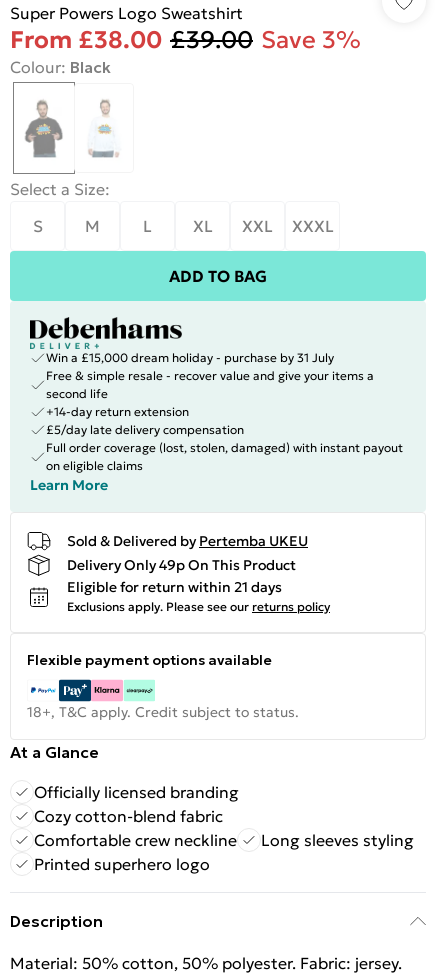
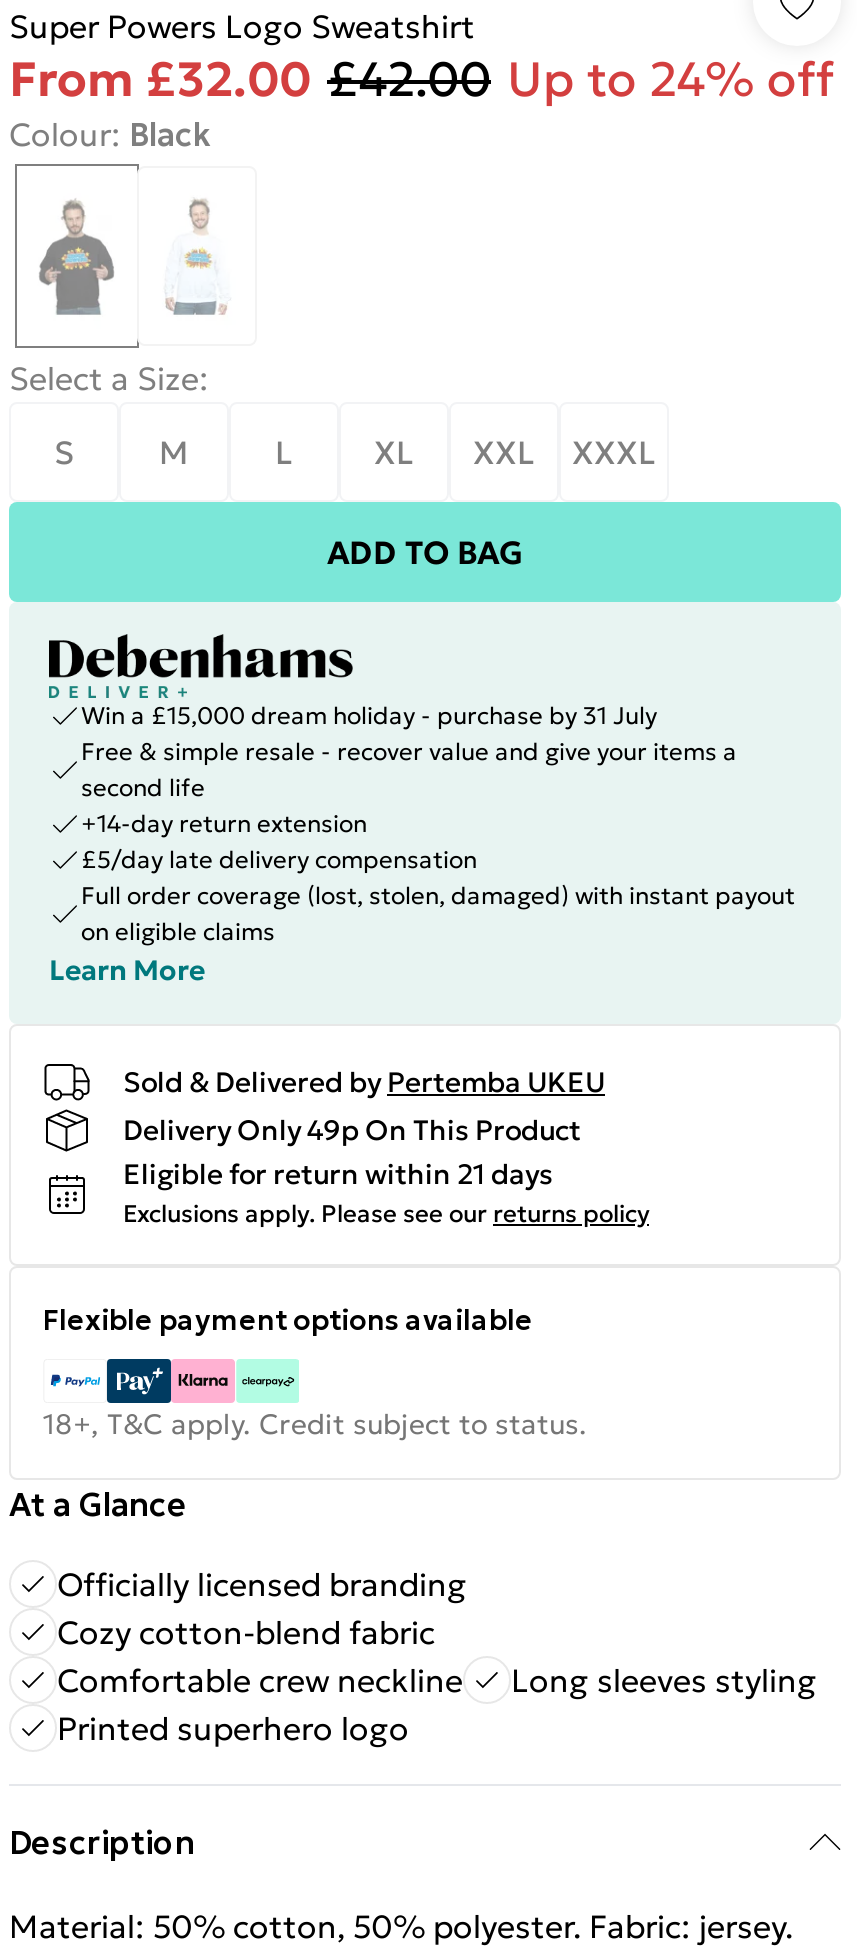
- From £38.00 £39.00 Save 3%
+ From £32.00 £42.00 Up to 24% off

━━━━━━━━

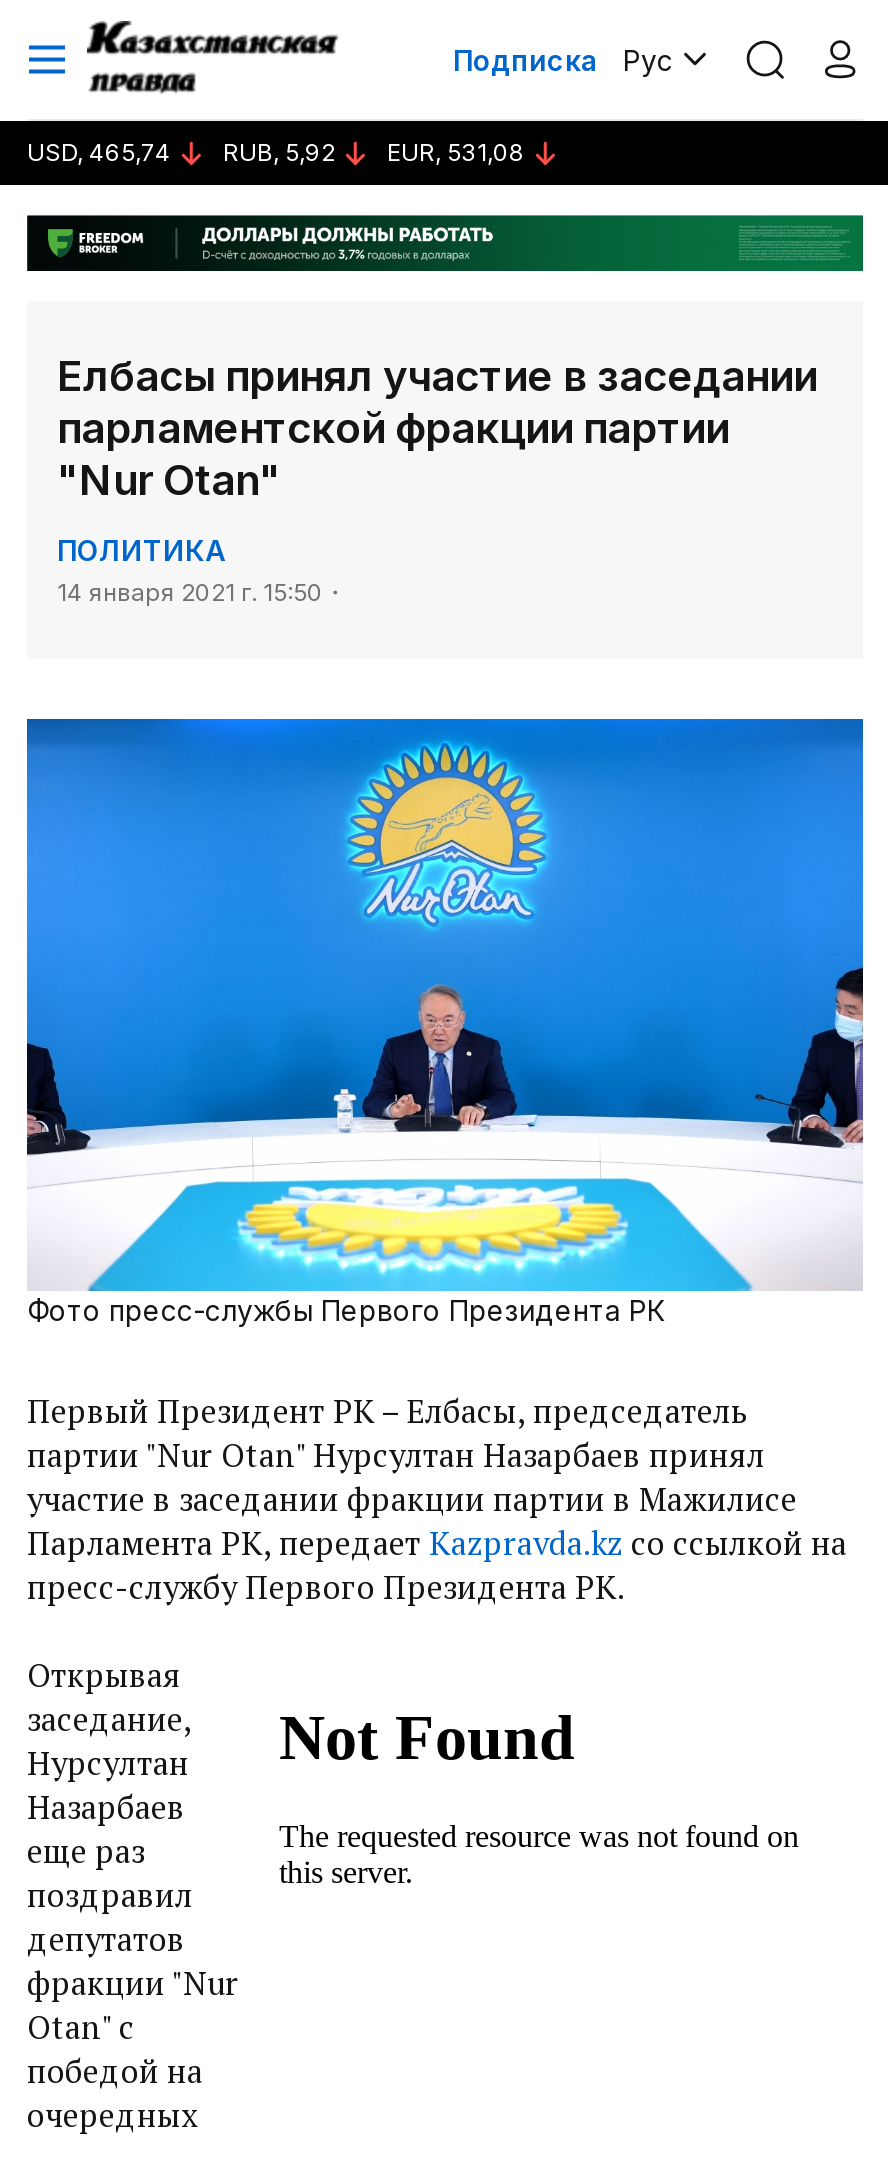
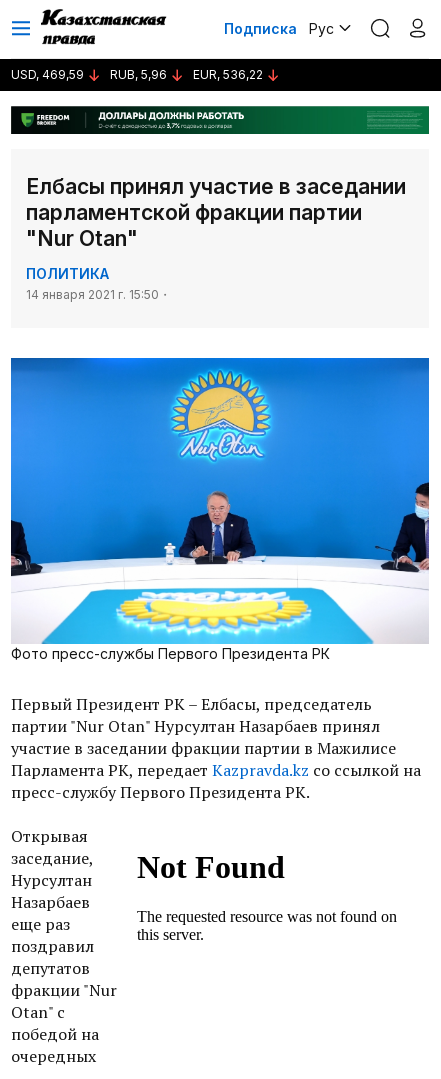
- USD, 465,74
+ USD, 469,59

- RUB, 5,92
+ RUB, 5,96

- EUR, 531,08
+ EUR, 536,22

━━━━━━━━

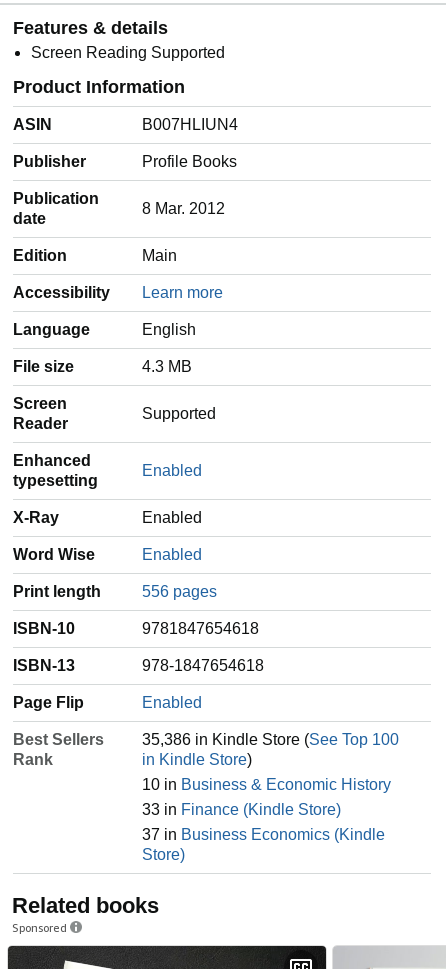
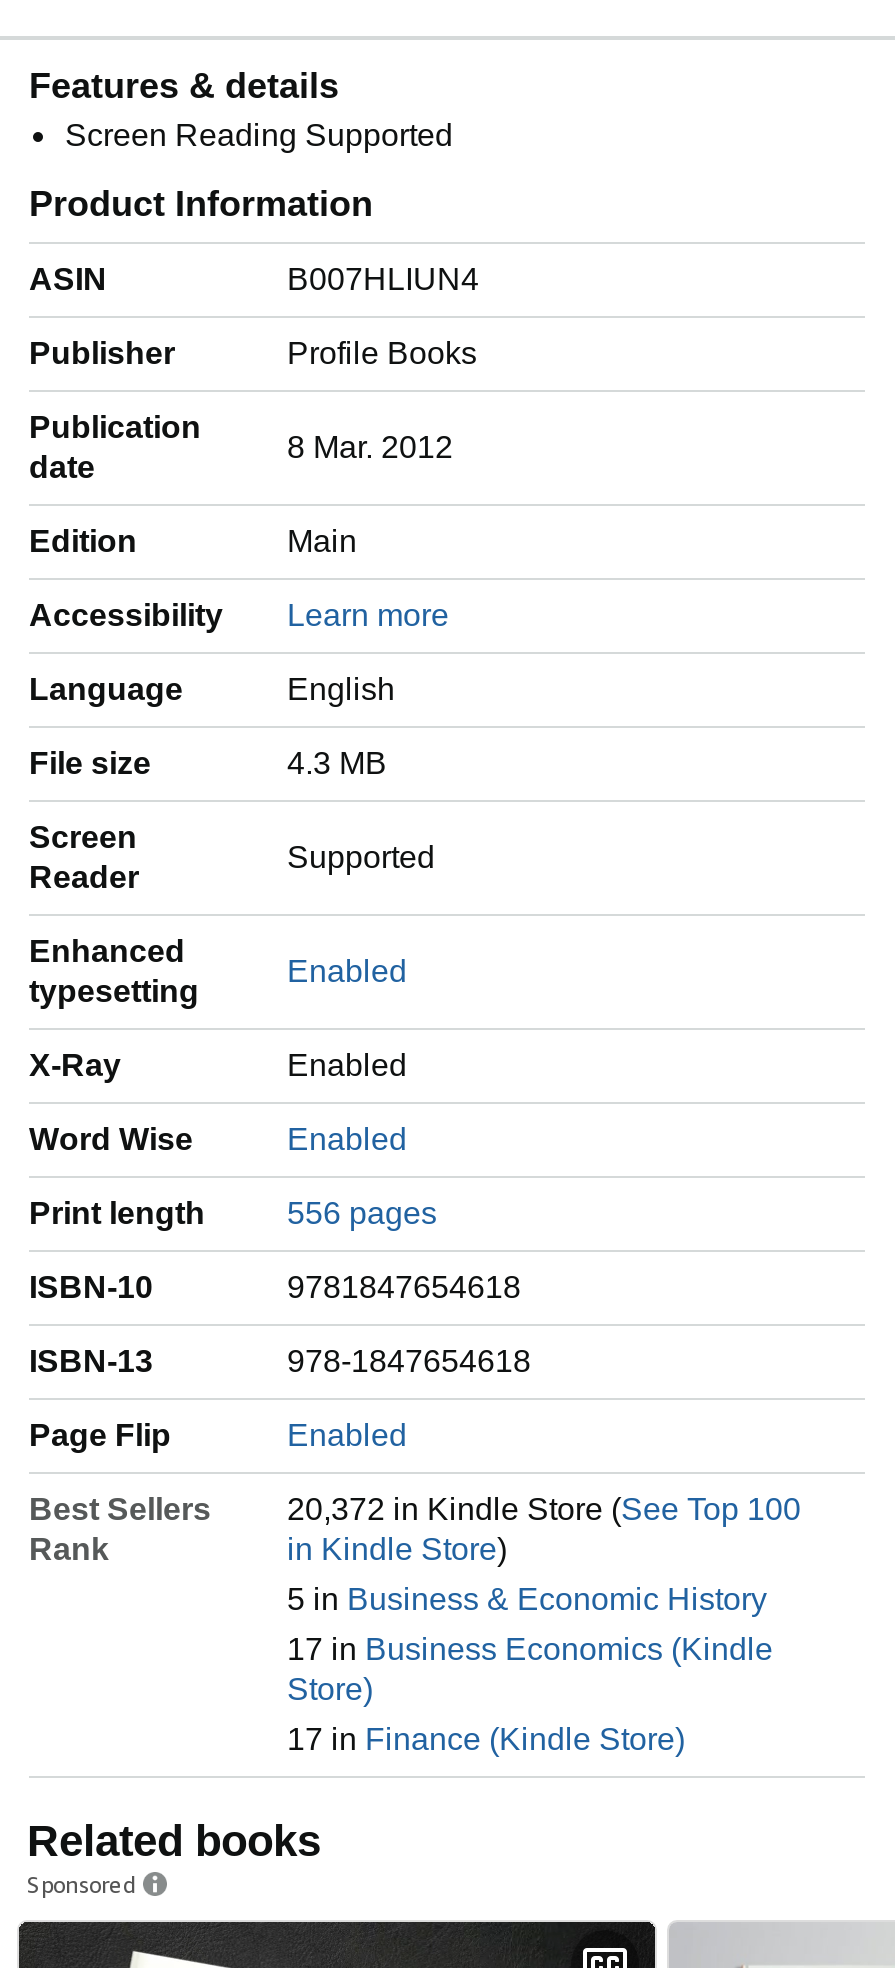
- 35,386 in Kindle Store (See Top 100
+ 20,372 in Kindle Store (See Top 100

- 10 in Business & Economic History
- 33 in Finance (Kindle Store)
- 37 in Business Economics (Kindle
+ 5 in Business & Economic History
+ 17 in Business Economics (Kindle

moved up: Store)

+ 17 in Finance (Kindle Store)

━━━━━━━━

▶ _Problem statement_
Across all the records, find the lines containing the word "From" and reproduce each one.

▶ _Task solution_
- From £38.00 £39.00 Save 3%
+ From £32.00 £42.00 Up to 24% off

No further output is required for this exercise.